Despite my physical dimensions, the best I've ever been able to accomplish by punching a
computer is a bruised knuckle. That was when I fought in the no-name-clone-weight
category.

check the cabling
 
J

James

I was futzing around near the tower of my XP machine and accidentally
banged the corner on the front of the tower with my knuckles which
amounted to a half-hearted punch pretty much straight on while it was
playing an audio file.


Hmm. I've since pulled the drive out and attached it to another
machine to see if I could salvage some of the files off it and as a
slave drive it fires up and I'm able to look around it. It's let me
copy various files from it, haven't encountered any dysfunctionality
with it so far. The date and power cables were all tight when I pulled
it out - and as tight as they fit in the back, there's no way a whang
on the case would knock them out of the socket.

This is certainly curious.
 
W

Wog George

James said:
Hmm. I've since pulled the drive out and attached it to another
machine to see if I could salvage some of the files off it and as a
slave drive it fires up and I'm able to look around it. It's let me
copy various files from it, haven't encountered any dysfunctionality
with it so far.

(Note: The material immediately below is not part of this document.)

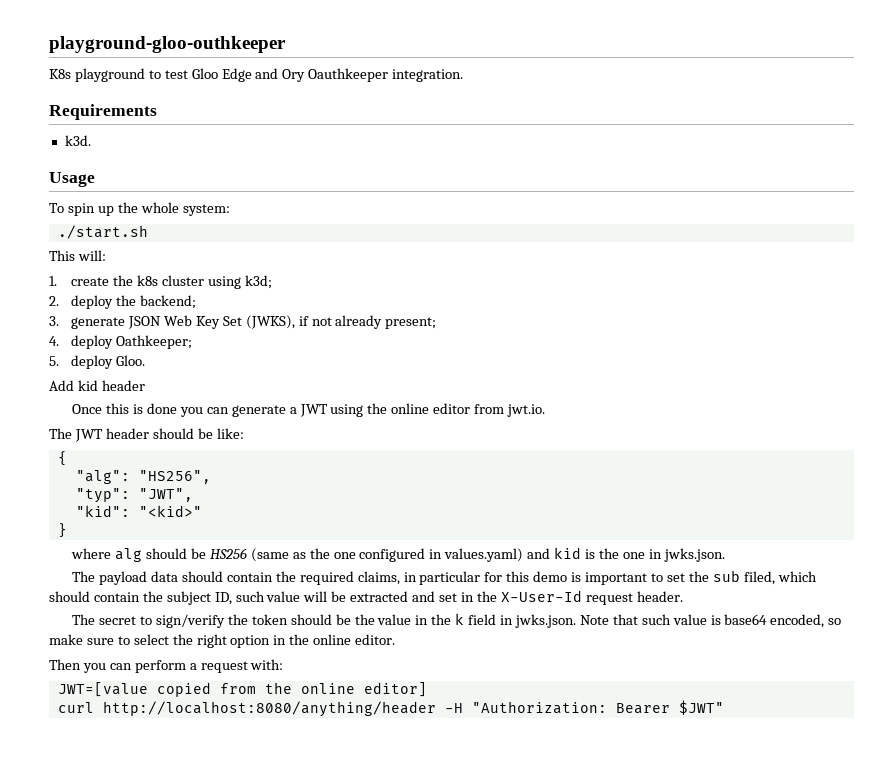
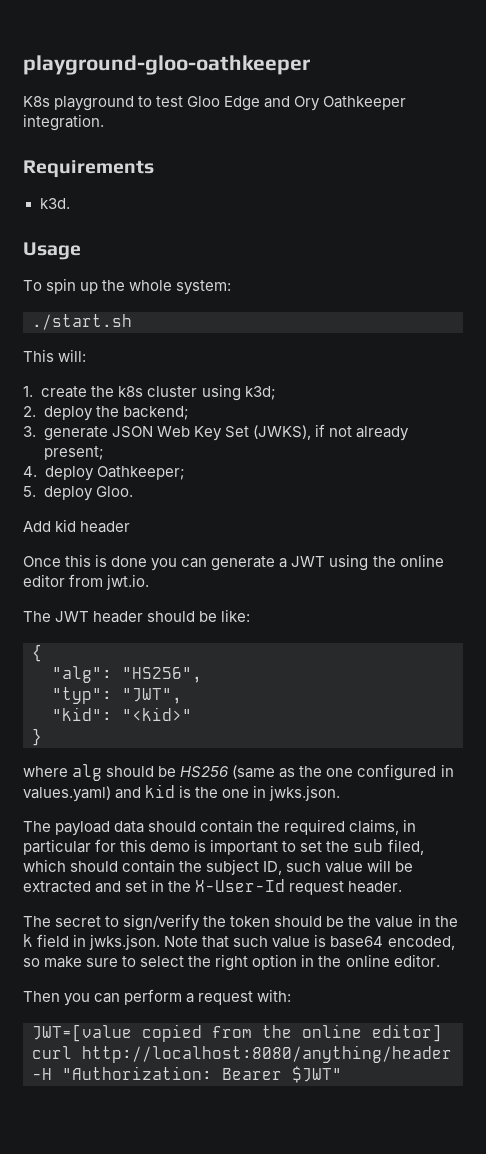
- playground-gloo-outhkeeper
+ playground-gloo-oathkeeper
- K8s playground to test Gloo Edge and Ory Oauthkeeper integration.
+ K8s playground to test Gloo Edge and Ory Oathkeeper integration.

The date and power cables were all tight when I pulled
it out - and as tight as they fit in the back, there's no way a whang
on the case would knock them out of the socket.

This is certainly curious.
I don't suppose reinstalling it in the original PC worked? Have you popped
it back in now that you see that the drive itself seems OK?

Perhaps you could put your bootable drive from the other PC into the
offending PC. I'll assume for a moment that the hardware is completely
different but you can abort the boot process if it appears to work more than
the original drive. Then plug the original drive back in. Maybe you've
dislodged a speck of dust when you've given it a thorough thrashing, um, I
mean accidentally knocked it.
 
J

James

Perhaps you could put your bootable drive from the other PC into the
offending PC.  I'll assume for a moment that the hardware is completely
different but you can abort the boot process if it appears to work more than
the original drive.  Then plug the original drive back in.  Maybe you've
dislodged a speck of dust when you've given it a thorough thrashing, um, I
mean accidentally knocked it.


I'm a bit leery to do that - don't want to bork the working computer -
but I stuck the original drive back in and now it seems exhibit signs
of botting as far as noises and the activity of the "power" light, but
am getting no video. Dunno. May just be ahead of the game by reloading
XP on the new drive and use this old C drive as a utility drive for
holding temp files or something.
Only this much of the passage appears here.